South Stream cancellation opens new front in gas war

What are the perspectives of international gas projects after South Stream is no longer on agenda? Bryan MacDonald analyzes

Click to enlarge the image. Drawing by Natalia Mikhaylenko

President Vladimir Putin announced early December that the South Stream gas pipeline would no longer run to south-eastern Europe. Since then, the reasons for the Russian about-turn have been discussed all over the comment pages. However, what all the commentators have missed is one salient fact – if the pipeline was going to Germany, or another major European Union country, the outcome would almost certainly have been different.

It seems that there is one set of rules for Germany and France and another set of rules for others in the 28-member union. It’s a classic case of: “Do as I say, not as I do”. This time, though, the European giants may have managed to shoot themselves in the foot.

In 2004, the “EU constitution” was signed in Rome. The treaty would have massively expanded the power of Brussels and was controversial from the beginning. French voters thought they had put paid to it a year later when they rejected it in a referendum, though many other members had already signalled their assent.

Fly in the ointment

Brussels Eurocrats had another go with the German-driven Lisbon Treaty in 2007, this time without any plebiscites. There was one fly in the ointment: Ireland’s laws demanded a referendum to implement it. Ireland voted no.

Was the idea scrapped? Of course not. The Irish public was forced to vote again until the big powers in Brussels got the result they actually wanted.

The lesson was simple. France is big and important, so its opinion matters; Ireland is small and peripheral, so the concerns of its citizens (and politicians) matter less.

Something similar has happened in recent months to some European Union members in eastern Europe as the vital South Stream pipeline was cast to the wind, apparently largely because of Brussels-imposed obstacles. The weak have been ordered to “take one for the team” while the powerful are unaffected.

If South Stream had been going to France or Germany, it would have been built – just like the northern pipeline, Nord Stream. Completed in 2012 Nord Stream basically secures Berlin’s energy needs. If the southern route, through the Black Sea to Bulgaria and through Serbia, Hungary and Slovenia to Austria, had been built before then, would Angela Merkel have abandoned Nord Stream? Pigs might fly.

When Mr Putin announced last week that South Stream was a non-runner and that Russia had an alternative plan to initiate a pipeline to Turkey, the blame game began.

It’s obvious that the big winner is Ankara and that, for now at least, Moscow feels that it can take or leave the Balkans. The largest losers are Bulgaria and Serbia, which would have guaranteed their gas supplies and pocketed significant transit fees.

Hungary, Slovakia and Austria are consigned to the mercy of shifting political winds in Ukraine, which remains the transit point. That could make them stakeholders in guaranteeing Ukraine’s viability as a stable state, but it’s equally valid to speculate that this matter is almost entirely out of their hands anyway.

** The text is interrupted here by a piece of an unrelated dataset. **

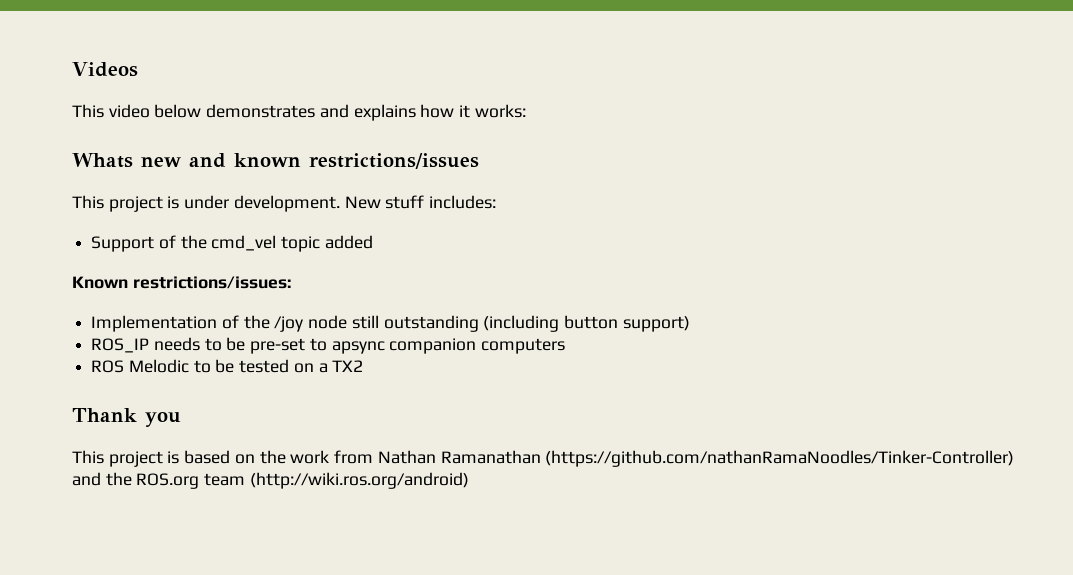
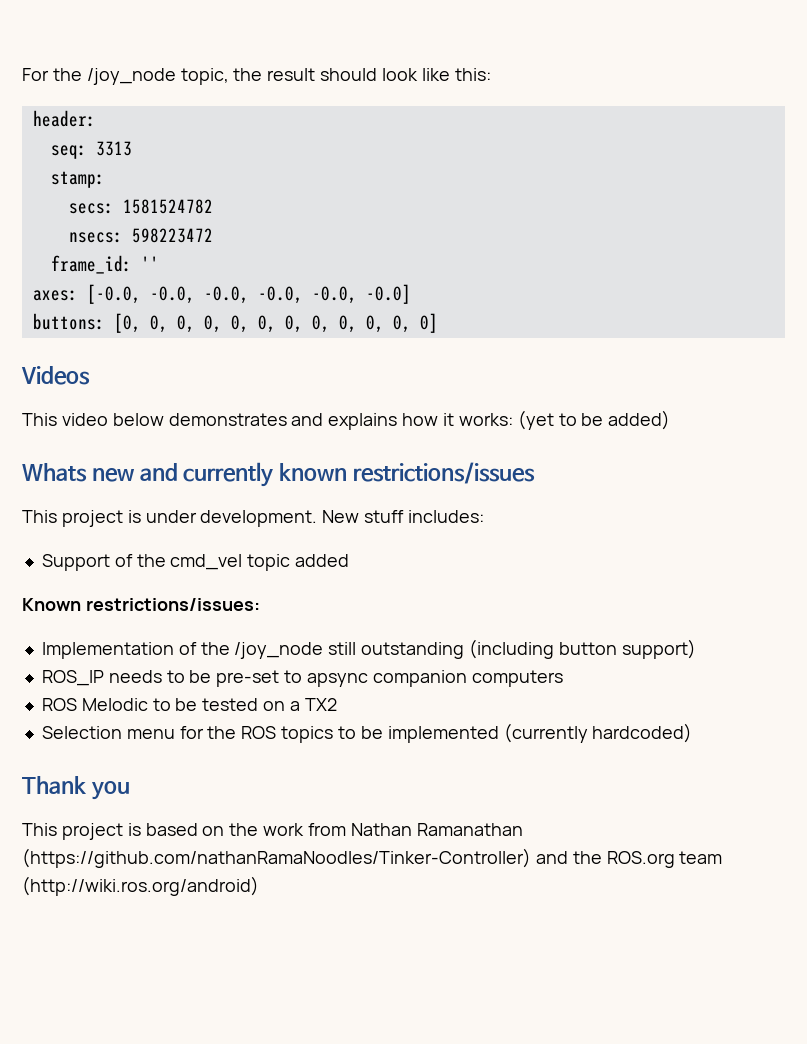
(72, 69) none -> [22,68,491,85] [32,110,96,127] [50,141,132,159] [50,171,105,188] [68,199,213,214] [68,228,213,243] [50,255,159,274] [32,284,411,304] [32,313,438,333] For the /joy_node topic, the result should look like this: // header: // seq: 3313 // stamp: // secs: 1581524782 // nsecs: 598223472 // frame_id: '' // axes: [-0.0, -0.0, -0.0, -0.0, -0.0, -0.0] // buttons: [0, 0, 0, 0, 0, 0, 0, 0, 0, 0, 0, 0] //
(526, 111) none -> [517,410,671,430] (yet to be added)
(226, 160) none -> [183,462,274,487] currently
[274,315,348,332] /joy node -> [234,642,324,659] /joy_node
(364, 366) none -> [41,723,693,743] // Selection menu for the ROS topics to be implemented (currently hardcoded)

Last week’s events are either the latest or the final step in a never-ending EU-Gazprom conflict. It looks as if Berlin has ensured its own supply before feeling confident enough to use events in Ukraine this year as an excuse to wind up the feud.

Mumbo jumbo

Brussels resents being beholden to Gazprom because it’s a monopoly and one it doesn’t control. Its latest ploy is the Third Energy Package, a barely concealed attempt to undermine Gazprom disguised in the mumbo jumbo of “competition laws”. It is the same sort of approach that is stringently enforced – in other industries – in Slovenia and Estonia, but widely ignored in France and Germany.

Eurocrats understand they depend on Russian gas but want European companies operating in Russia to deliver it, without any Russian state company dictating terms. The Kremlin has said nyet and Europe has been wrong-footed.

Brussels apparatchiks insist on believing that Moscow needs Europe more than they need Moscow. Mr Putin might have sucker-punched them with his unanticipated pivot to Turkey, but was it a knockout blow? Some Europeans think Mr Putin is bluffing. But the Kremlin chief is a judo master, not a poker player. It looks like EU officials have fallen for their own fantasies. Don’t be fooled; the Kremlin appears to be deadly serious.

Diplomatic genius

Call it diplomatic genius, but Mr Putin has also managed to further drag Turkey out of the western orbit and checkmated the EU on a much-speculated alternative supply route from Qatar. This hypothetical route would have gone through Turkey, which now no longer needs it.

The move has opened up a new front in geopolitics. Turkey, which appears to have given up on any hope of being accepted into the EU, is pulled towards Eurasia. The West’s Syrian “regime change”programme – a continuing  nightmare for Ankara and Moscow – is weakened. Meanwhile, central and south-eastern Europe is hung out to dry.

The Russia-Turkey energy deal is more than a simple gas trade: it has the potential to change a multitude of geopolitical certainties. The  “battle” between the West and Eurasia might just have intensified. 

Bryan MacDonald is an Irish journalist who focuses on Russia and international geopolitics.